The raid came several days after the State Department, on May 1, issued an extraordinarily specific warning about possible terrorist attacks in the kingdom, saying the US had received intelligence reports indicating that militants "may be in the final phases of planning attacks" on US interests in Saudi Arabia.
In a kingdom whose government has always been extraordinarily reticent, particularly in discussing matters related to the involvement of Saudi citizens in terrorism and domestic dissent, people interviewed from Saudi Arabia on Friday described their astonishment at the public nature of this week's disclosures.
"They are sending the clear signal that there's a clear threat, and they're taking it seriously," said a US official who spoke on condition of anonymity. A Saudi official said the signal was aimed both at the US, where critics have often accused the kingdom of trying to hide its problems, and at ordinary Saudis themselves, some of whom have become impatient with the government's customary secrecy.

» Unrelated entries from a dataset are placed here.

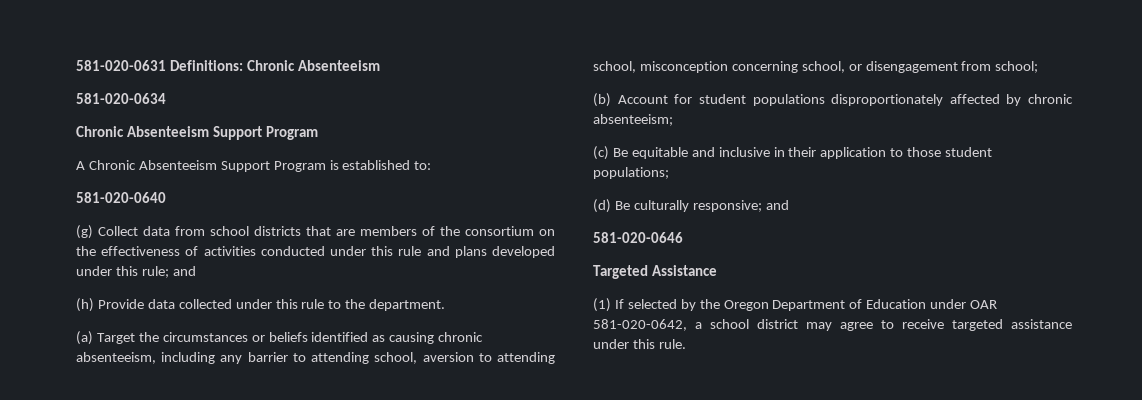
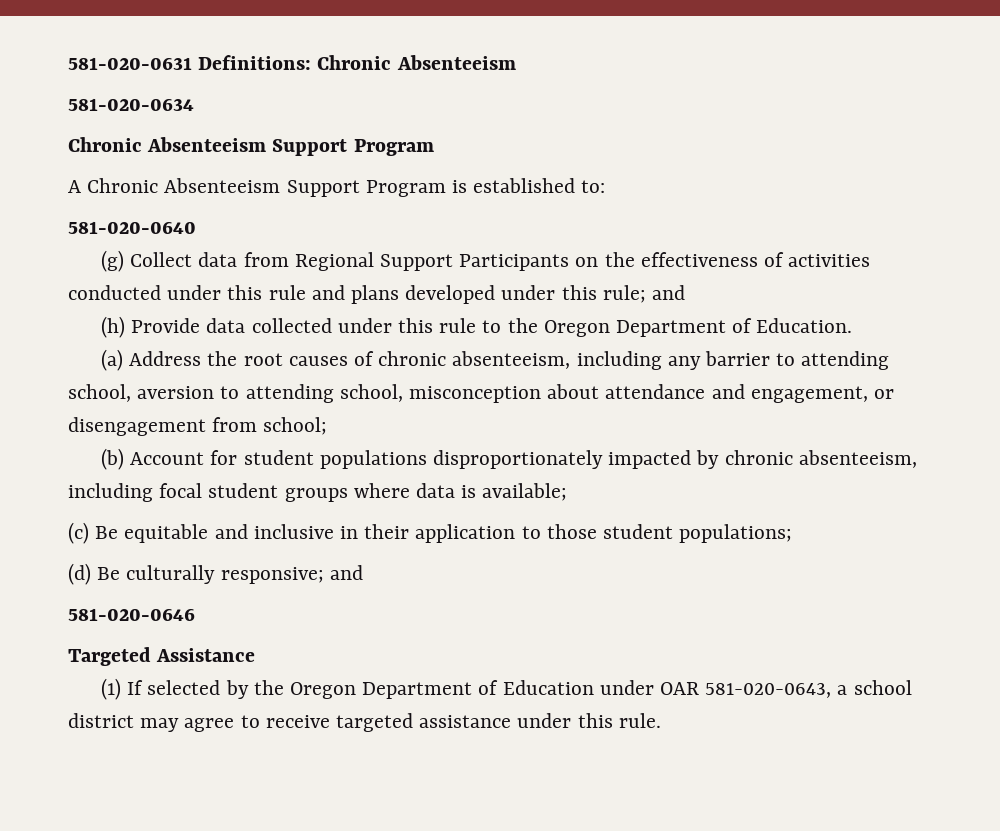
- (g) Collect data from school districts that are members of the consortium on the effectiveness of activities conducted under this rule and plans developed under this rule; and
+ (g) Collect data from Regional Support Participants on the effectiveness of activities conducted under this rule and plans developed under this rule; and
- (h) Provide data collected under this rule to the department.
- (a) Target the circumstances or beliefs identified as causing chronic absenteeism, including any barrier to attending school, aversion to attending school, misconception concerning school, or disengagement from school;
+ (h) Provide data collected under this rule to the Oregon Department of Education.
+ (a) Address the root causes of chronic absenteeism, including any barrier to attending school, aversion to attending school, misconception about attendance and engagement, or disengagement from school;
- (b) Account for student populations disproportionately affected by chronic absenteeism;
+ (b) Account for student populations disproportionately impacted by chronic absenteeism, including focal student groups where data is available;
- (1) If selected by the Oregon Department of Education under OAR 581-020-0642, a school district may agree to receive targeted assistance under this rule.
+ (1) If selected by the Oregon Department of Education under OAR 581-020-0643, a school district may agree to receive targeted assistance under this rule.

While investigators from both countries believe the most likely target was a US installation, a senior Saudi official said, another possibility was an attack aimed at a senior member of the Saudi royal family, like Prince Sultan Abdelaziz, the defense minister, or Prince Nayef bin Abdelaziz, the interior minister, two frequent targets of criticism by Saudi militants.
Among the 19 militants being sought, the Saudi government announced this week, 17 are Saudis, with known connections to al-Qaeda, according to US and Saudi officials.
A senior Saudi official said that most if not all had served in Afghanistan or Chechnya, and had links to radical clerics.
Jamal Khashoggi, who is editor of the Saudi newspaper Al Watan and is an expert on Islamic militants, said in a telephone interview from Jidda on Friday, "It is a big network, it is a serious network, and it is obvious that they were planning for a massive campaign of terrorism."